Personal information
- Full name: Sara Caroline Seger
- Date of birth: 19 March 1985 (age 41)
- Place of birth: Helsingborg, Sweden
- Height: 1.74 m (5 ft 9 in)
- Position: Midfielder

Youth career
- Gantofta IF
- 1998–2000: Rydebäck IF
- 2001–2004: Stattena IF

Senior career*
- Years: Team / Apps / (Gls)
- 2004–2009: Linköpings FC / 139 / (39)
- 2010: Philadelphia Independence / 21 / (2)
- 2011: Western New York Flash / 13 / (5)
- 2011: LdB FC Malmö / 7 / (3)
- 2012–2014: Tyresö FF / 46 / (11)
- 2014–2016: Paris Saint-Germain / 37 / (8)
- 2016–2017: Lyon / 18 / (0)
- 2017–2024: FC Rosengård / 112 / (14)
- Total:  / 393 / (82)

International career
- 2001–2002: Sweden U17 / 12 / (3)
- 2002–2004: Sweden U19 / 23 / (3)
- 2005–2023: Sweden / 240 / (32)

Medal record
Women's soccer
Representing Sweden
Olympic Games
| Silver medal – second place | 2016 Rio de Janeiro | Team |
| Silver medal – second place | 2020 Tokyo | Team |
FIFA Women's World Cup
| Bronze medal – third place | 2011 Germany | Team |
| Bronze medal – third place | 2019 France | Team |
| Bronze medal – third place | 2023 Australia | Team |

= Caroline Seger =

Swedish footballer (born 1985)

Sara Caroline Seger (born 19 March 1985) is a Swedish former professional footballer who played as a midfielder. She was the long-standing captain of the Swedish national football team until she announced her retirement from international football in December 2023.

==Club career==

===Linköping===
An industrious central midfielder, Seger played for Linköpings FC from 2005 to 2009 and served as the club's captain.
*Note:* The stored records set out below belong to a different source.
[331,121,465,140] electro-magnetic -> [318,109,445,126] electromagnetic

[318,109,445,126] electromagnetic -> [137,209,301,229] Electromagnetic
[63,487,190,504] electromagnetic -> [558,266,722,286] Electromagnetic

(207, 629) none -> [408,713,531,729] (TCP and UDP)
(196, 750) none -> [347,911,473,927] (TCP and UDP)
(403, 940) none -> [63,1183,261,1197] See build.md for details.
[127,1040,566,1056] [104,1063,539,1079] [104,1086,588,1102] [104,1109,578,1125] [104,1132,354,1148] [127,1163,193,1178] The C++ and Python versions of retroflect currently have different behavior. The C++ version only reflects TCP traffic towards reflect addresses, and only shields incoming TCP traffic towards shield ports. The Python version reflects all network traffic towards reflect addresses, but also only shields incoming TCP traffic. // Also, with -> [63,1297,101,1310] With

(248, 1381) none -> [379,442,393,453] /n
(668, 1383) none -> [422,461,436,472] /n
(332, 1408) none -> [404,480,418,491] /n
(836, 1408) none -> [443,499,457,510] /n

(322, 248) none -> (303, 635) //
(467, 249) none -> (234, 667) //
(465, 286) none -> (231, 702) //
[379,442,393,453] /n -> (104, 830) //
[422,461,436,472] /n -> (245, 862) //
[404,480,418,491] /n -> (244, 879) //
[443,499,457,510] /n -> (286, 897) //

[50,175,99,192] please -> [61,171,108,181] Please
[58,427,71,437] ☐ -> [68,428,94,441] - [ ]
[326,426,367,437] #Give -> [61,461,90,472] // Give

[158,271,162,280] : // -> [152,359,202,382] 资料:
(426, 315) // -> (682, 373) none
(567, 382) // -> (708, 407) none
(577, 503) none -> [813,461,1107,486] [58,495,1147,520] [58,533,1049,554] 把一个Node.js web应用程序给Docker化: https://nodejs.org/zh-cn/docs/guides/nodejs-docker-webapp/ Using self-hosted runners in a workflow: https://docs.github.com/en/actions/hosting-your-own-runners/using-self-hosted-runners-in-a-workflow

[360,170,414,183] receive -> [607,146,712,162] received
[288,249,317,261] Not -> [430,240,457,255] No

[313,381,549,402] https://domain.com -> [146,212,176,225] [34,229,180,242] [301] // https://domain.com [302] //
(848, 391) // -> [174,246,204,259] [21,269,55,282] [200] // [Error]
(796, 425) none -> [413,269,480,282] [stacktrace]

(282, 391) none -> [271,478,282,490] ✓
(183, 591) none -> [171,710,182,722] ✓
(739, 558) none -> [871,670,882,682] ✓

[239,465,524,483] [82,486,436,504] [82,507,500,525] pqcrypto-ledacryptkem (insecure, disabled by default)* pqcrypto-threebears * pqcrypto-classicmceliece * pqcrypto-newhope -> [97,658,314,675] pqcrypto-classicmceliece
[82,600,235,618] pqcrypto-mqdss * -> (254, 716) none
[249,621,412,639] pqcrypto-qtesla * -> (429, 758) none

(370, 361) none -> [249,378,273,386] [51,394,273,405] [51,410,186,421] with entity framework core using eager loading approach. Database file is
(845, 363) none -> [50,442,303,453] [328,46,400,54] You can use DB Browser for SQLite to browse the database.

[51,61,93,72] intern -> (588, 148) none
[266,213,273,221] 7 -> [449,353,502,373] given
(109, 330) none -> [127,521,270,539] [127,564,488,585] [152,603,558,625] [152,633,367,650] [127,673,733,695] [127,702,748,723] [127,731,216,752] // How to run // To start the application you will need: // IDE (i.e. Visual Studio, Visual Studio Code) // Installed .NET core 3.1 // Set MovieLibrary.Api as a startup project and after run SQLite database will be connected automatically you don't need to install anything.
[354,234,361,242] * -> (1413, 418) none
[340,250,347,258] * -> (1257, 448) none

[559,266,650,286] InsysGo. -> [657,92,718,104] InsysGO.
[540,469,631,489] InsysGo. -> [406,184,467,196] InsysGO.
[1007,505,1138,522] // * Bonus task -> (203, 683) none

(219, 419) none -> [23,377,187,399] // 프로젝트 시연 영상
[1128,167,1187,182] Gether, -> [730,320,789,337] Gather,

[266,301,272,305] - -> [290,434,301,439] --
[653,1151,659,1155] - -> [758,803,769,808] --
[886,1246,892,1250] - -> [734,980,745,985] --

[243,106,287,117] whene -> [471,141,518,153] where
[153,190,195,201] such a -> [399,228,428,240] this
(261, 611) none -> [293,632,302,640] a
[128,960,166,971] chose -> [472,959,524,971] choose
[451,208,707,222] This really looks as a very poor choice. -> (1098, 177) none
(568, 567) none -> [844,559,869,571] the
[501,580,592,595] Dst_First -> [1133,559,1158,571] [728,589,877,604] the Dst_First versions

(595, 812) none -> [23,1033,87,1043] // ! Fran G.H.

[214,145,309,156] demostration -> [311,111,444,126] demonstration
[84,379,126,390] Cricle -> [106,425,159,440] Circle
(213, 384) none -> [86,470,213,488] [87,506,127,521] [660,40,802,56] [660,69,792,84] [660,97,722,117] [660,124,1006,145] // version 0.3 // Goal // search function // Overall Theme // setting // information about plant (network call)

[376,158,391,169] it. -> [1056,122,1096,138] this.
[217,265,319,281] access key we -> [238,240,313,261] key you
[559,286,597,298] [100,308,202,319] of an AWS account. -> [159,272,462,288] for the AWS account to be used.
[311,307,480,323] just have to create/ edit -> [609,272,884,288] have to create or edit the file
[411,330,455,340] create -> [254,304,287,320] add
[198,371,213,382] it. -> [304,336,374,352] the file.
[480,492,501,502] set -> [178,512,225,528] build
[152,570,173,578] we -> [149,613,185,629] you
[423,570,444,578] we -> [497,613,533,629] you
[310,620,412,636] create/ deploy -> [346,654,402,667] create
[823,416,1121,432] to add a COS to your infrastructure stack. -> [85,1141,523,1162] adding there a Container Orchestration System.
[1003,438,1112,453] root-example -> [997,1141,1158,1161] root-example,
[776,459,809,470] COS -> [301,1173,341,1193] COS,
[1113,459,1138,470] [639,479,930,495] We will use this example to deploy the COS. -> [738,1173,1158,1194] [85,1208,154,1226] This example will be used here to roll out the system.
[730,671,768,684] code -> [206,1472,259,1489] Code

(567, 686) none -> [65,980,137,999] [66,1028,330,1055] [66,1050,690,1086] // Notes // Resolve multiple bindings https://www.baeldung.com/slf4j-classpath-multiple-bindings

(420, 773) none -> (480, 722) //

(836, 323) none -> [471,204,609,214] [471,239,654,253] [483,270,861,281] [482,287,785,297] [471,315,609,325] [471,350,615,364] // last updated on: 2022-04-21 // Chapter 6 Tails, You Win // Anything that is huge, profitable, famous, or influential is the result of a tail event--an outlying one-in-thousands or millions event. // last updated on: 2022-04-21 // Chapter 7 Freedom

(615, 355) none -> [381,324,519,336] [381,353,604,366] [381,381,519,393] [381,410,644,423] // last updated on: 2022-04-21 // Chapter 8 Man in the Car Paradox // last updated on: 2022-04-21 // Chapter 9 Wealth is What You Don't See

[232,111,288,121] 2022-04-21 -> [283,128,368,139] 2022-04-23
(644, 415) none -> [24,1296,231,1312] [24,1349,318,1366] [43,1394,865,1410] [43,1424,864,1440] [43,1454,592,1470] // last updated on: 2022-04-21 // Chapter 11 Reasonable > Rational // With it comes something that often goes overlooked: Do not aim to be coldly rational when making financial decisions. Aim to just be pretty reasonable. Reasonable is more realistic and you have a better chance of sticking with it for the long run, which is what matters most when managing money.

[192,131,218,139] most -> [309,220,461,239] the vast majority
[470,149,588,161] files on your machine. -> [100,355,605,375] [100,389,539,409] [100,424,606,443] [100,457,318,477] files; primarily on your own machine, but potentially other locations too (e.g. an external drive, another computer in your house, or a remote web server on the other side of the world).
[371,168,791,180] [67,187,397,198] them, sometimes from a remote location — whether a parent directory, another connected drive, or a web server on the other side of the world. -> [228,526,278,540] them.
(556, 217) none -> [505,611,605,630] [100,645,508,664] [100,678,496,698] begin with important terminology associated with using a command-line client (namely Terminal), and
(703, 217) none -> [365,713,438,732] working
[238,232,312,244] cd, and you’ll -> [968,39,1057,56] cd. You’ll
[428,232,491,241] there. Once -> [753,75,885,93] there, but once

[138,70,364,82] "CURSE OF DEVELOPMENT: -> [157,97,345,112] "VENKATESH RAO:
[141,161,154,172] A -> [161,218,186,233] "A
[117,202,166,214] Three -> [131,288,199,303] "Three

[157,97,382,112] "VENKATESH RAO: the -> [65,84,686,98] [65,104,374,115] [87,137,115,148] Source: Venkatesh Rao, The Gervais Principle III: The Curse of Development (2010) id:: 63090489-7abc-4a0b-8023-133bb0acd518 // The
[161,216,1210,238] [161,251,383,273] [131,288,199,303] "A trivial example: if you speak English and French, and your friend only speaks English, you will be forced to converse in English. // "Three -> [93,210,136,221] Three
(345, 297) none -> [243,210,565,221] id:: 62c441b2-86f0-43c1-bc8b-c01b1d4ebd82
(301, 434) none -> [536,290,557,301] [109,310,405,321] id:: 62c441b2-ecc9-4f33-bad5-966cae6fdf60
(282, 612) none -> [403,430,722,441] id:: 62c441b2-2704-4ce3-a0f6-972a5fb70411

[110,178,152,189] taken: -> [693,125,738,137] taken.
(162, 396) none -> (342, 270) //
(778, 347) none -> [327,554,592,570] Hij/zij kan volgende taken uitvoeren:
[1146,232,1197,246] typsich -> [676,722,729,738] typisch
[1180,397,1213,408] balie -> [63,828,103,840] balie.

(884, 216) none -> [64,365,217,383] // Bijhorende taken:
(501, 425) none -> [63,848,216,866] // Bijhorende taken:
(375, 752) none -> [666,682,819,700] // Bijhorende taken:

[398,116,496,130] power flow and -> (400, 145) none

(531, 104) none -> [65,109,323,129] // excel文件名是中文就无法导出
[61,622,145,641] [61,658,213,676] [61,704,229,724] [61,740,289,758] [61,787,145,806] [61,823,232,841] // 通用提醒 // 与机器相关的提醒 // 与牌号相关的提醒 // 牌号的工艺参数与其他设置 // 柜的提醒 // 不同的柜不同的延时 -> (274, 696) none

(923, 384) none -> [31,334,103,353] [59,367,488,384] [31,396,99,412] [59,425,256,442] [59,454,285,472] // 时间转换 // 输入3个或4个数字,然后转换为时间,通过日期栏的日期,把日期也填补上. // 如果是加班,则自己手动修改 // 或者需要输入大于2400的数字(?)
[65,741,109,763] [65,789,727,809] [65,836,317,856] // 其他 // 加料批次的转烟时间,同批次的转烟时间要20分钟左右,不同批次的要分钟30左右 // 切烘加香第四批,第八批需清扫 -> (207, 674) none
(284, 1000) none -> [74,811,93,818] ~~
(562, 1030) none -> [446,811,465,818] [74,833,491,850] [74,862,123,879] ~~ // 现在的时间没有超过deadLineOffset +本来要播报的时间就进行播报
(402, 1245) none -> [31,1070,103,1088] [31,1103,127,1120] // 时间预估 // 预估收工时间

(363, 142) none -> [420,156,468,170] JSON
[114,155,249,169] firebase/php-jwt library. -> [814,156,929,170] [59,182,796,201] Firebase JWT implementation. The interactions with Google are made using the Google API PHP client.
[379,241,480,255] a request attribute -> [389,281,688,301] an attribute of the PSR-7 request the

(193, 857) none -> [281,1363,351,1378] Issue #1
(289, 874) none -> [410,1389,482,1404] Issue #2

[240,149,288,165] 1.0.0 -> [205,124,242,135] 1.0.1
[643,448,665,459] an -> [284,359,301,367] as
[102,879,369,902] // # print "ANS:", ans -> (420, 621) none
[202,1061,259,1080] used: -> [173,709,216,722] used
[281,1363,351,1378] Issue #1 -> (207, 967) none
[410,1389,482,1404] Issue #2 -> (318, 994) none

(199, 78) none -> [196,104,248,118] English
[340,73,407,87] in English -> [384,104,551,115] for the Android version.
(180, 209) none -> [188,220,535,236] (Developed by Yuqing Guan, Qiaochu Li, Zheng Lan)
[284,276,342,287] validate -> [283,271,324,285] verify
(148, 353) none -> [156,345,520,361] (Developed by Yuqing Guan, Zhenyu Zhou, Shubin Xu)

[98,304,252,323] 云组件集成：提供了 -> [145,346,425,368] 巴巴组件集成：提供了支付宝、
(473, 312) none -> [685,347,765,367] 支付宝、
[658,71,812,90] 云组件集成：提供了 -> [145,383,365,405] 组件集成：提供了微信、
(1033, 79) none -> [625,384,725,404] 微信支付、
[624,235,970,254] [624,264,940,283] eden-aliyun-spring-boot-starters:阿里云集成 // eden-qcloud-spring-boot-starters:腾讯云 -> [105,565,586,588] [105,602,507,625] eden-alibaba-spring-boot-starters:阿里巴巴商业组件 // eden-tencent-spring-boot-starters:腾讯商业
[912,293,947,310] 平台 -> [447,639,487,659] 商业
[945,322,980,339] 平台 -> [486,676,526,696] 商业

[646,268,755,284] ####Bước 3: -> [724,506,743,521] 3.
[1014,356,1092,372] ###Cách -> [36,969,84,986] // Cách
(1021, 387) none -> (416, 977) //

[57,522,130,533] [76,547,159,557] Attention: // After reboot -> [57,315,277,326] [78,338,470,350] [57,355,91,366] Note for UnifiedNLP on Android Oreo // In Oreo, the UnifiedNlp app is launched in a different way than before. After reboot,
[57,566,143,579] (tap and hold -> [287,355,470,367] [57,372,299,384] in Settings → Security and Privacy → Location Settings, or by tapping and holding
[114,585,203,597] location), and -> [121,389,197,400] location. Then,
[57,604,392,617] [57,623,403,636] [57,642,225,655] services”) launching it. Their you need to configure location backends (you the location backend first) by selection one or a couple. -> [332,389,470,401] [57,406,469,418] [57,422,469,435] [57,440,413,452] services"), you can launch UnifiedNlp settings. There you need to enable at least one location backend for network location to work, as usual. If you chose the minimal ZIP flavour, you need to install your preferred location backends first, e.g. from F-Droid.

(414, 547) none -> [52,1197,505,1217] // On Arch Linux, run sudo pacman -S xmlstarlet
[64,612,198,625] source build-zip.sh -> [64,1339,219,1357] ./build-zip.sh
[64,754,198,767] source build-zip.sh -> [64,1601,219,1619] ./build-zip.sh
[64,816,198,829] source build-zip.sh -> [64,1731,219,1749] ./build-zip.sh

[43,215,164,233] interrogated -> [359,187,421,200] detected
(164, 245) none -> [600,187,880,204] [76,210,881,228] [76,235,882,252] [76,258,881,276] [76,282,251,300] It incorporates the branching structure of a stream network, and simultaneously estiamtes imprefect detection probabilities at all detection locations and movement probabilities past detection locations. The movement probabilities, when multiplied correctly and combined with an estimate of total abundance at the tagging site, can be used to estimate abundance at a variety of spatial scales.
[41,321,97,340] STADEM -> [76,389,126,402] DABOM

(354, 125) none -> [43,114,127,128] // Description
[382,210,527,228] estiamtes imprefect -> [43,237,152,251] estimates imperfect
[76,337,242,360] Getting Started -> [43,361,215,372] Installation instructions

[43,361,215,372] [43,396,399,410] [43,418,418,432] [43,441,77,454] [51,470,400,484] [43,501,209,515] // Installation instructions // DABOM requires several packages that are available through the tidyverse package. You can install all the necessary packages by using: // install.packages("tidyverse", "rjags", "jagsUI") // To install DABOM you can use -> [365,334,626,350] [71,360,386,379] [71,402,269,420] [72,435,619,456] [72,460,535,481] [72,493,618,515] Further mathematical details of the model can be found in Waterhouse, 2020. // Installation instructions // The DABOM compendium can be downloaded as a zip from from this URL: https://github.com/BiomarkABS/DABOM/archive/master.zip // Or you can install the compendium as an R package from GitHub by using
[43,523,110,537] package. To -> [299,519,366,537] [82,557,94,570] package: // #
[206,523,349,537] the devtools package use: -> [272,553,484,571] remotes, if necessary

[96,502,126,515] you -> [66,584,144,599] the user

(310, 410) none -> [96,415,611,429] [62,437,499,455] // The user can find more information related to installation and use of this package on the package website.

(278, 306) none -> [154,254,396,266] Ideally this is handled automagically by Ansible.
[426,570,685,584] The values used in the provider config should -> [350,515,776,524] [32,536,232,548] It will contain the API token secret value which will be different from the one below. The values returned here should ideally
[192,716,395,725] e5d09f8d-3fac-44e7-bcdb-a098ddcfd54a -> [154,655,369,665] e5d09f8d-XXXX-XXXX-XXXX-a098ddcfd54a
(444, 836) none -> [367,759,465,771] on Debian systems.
Linköping finished in the top four of the Damallsvenskan in four of Seger's five seasons with the team. Their highest finishes were second place in 2008 and first place in 2009. The team also captured the Svenska Cupen on three occasions in 2006, 2008 and 2009.

While playing for Linköping, Seger was honoured as the Damallsvenskan's Rookie of the Year in 2005 and Midfielder of the Year in 2006 and 2009.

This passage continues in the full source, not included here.